→ YOUR INSTRUCTIONS
Set down, please, exactly the lines below that run from the line with "[33,539,143,558] Article View: 322" to the line with "[33,576,161,595] PDF Download: 295", both lines included.

→ RECORDS SHOWN
---
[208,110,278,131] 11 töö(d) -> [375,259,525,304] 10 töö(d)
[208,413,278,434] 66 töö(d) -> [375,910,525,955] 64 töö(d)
---
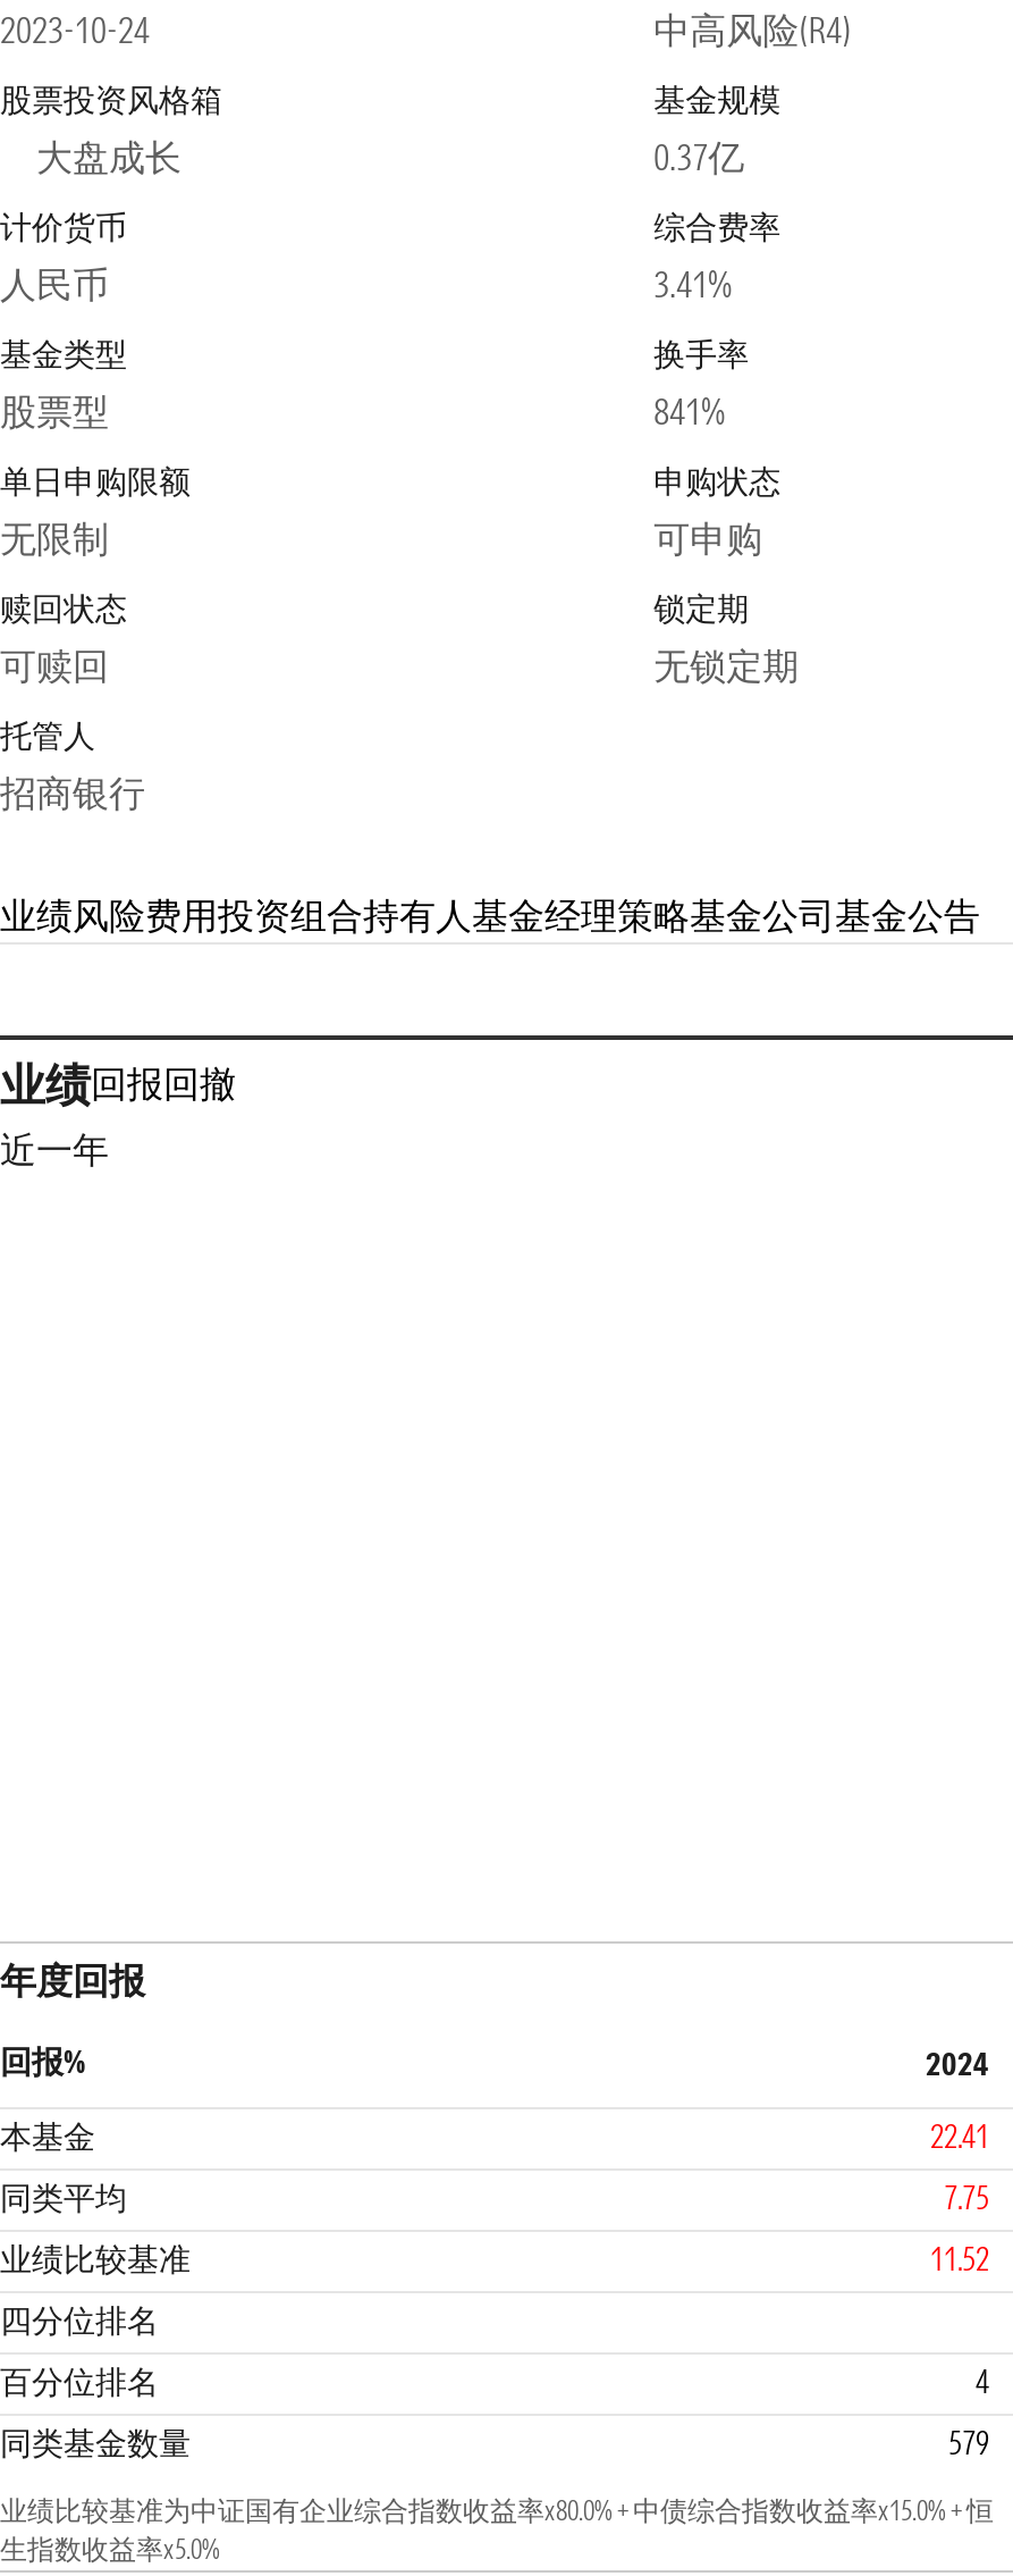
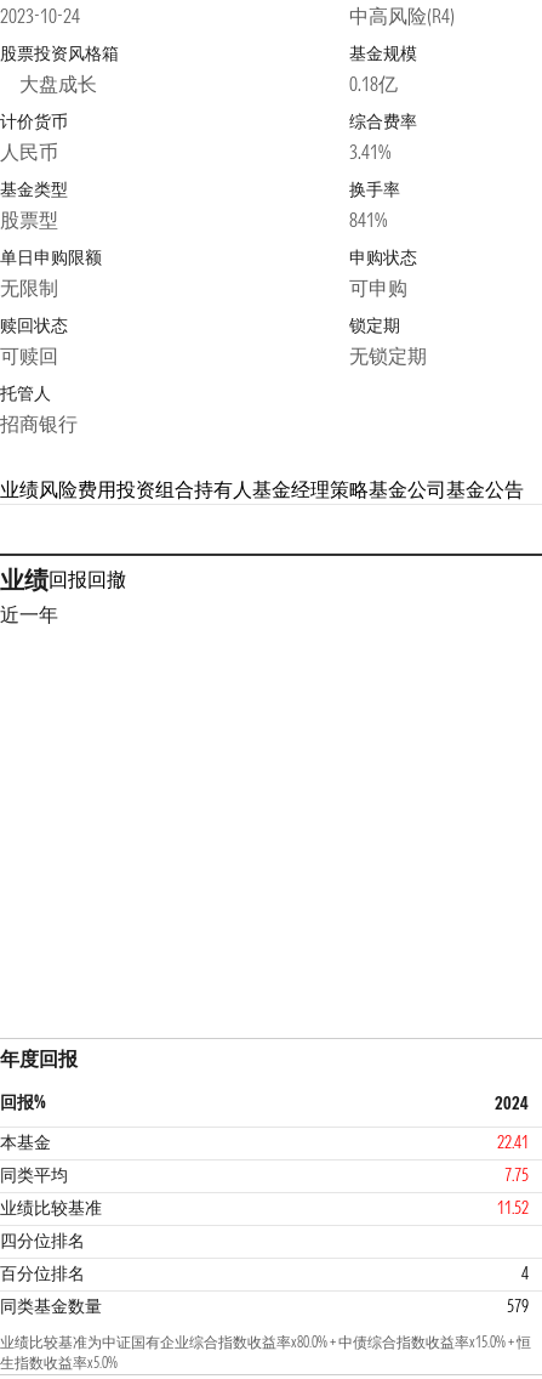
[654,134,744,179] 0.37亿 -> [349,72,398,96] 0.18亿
---
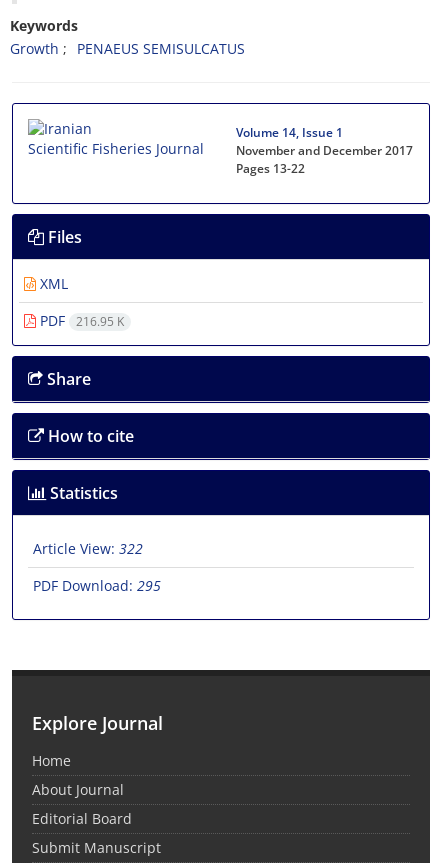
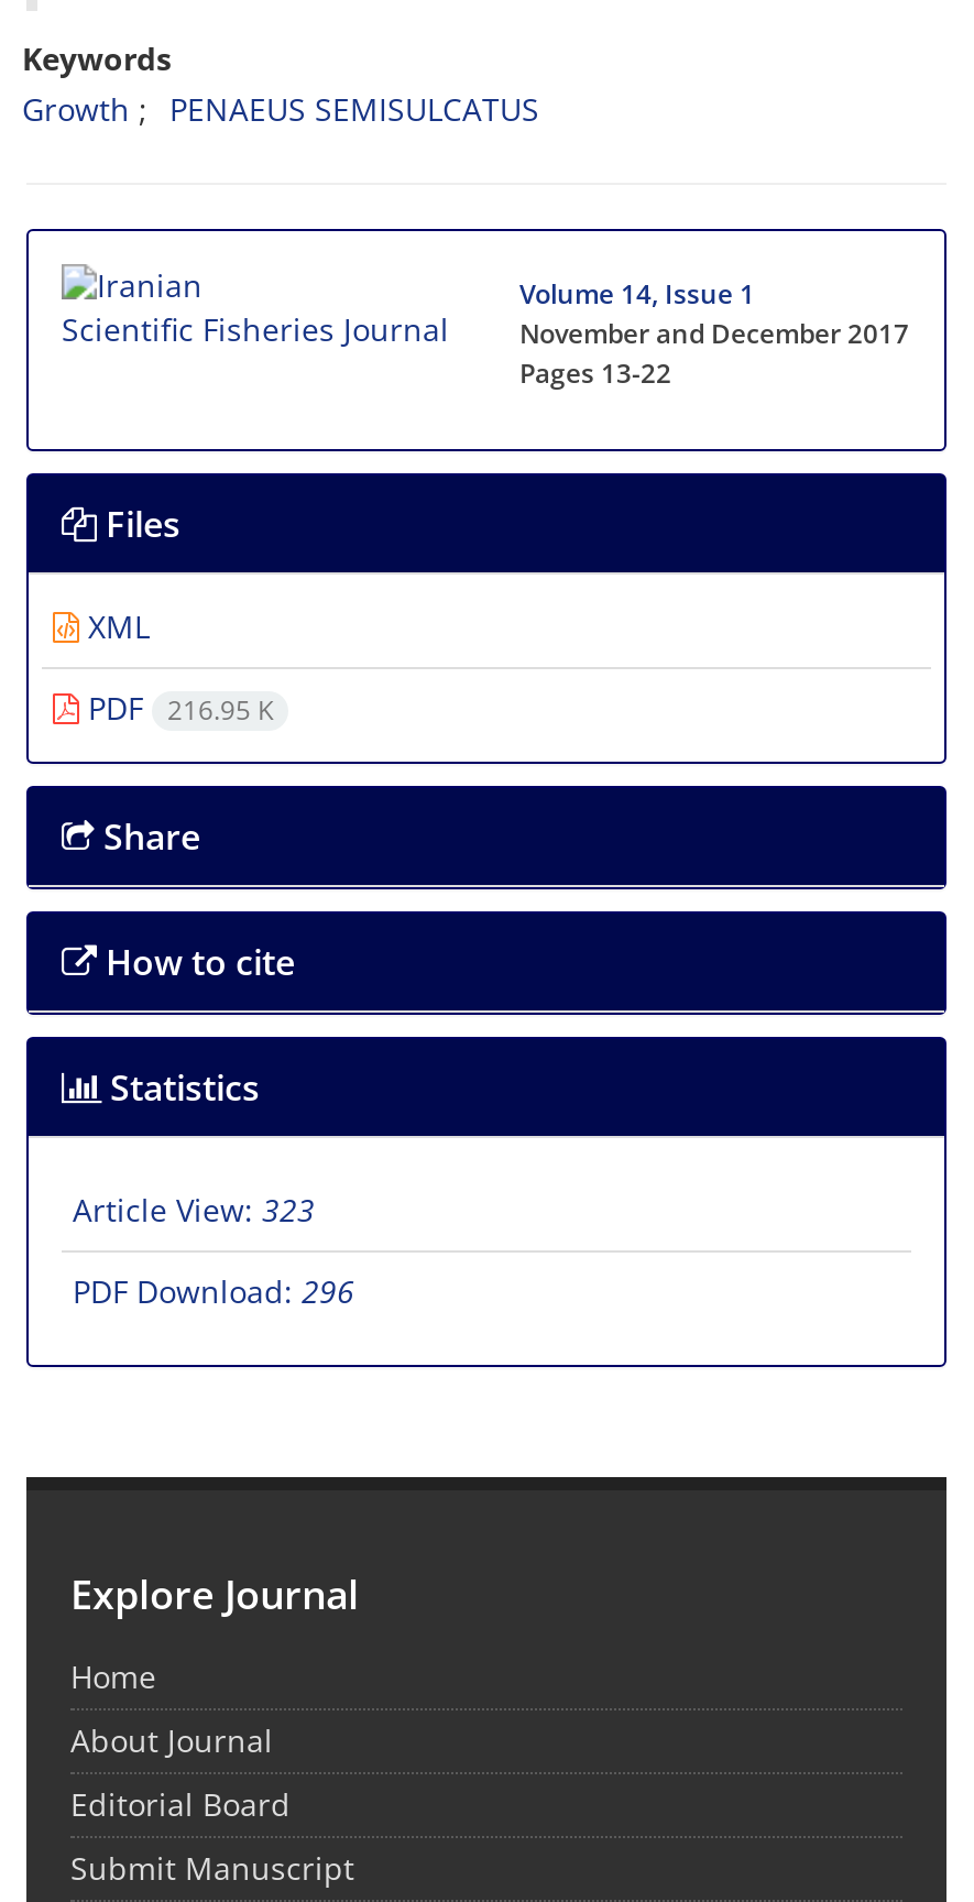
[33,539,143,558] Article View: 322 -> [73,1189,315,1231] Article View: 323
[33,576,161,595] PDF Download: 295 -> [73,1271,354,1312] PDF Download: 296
---
→ EXPECTED ANSWER
[33,539,143,558] Article View: 322 -> [73,1189,315,1231] Article View: 323
[33,576,161,595] PDF Download: 295 -> [73,1271,354,1312] PDF Download: 296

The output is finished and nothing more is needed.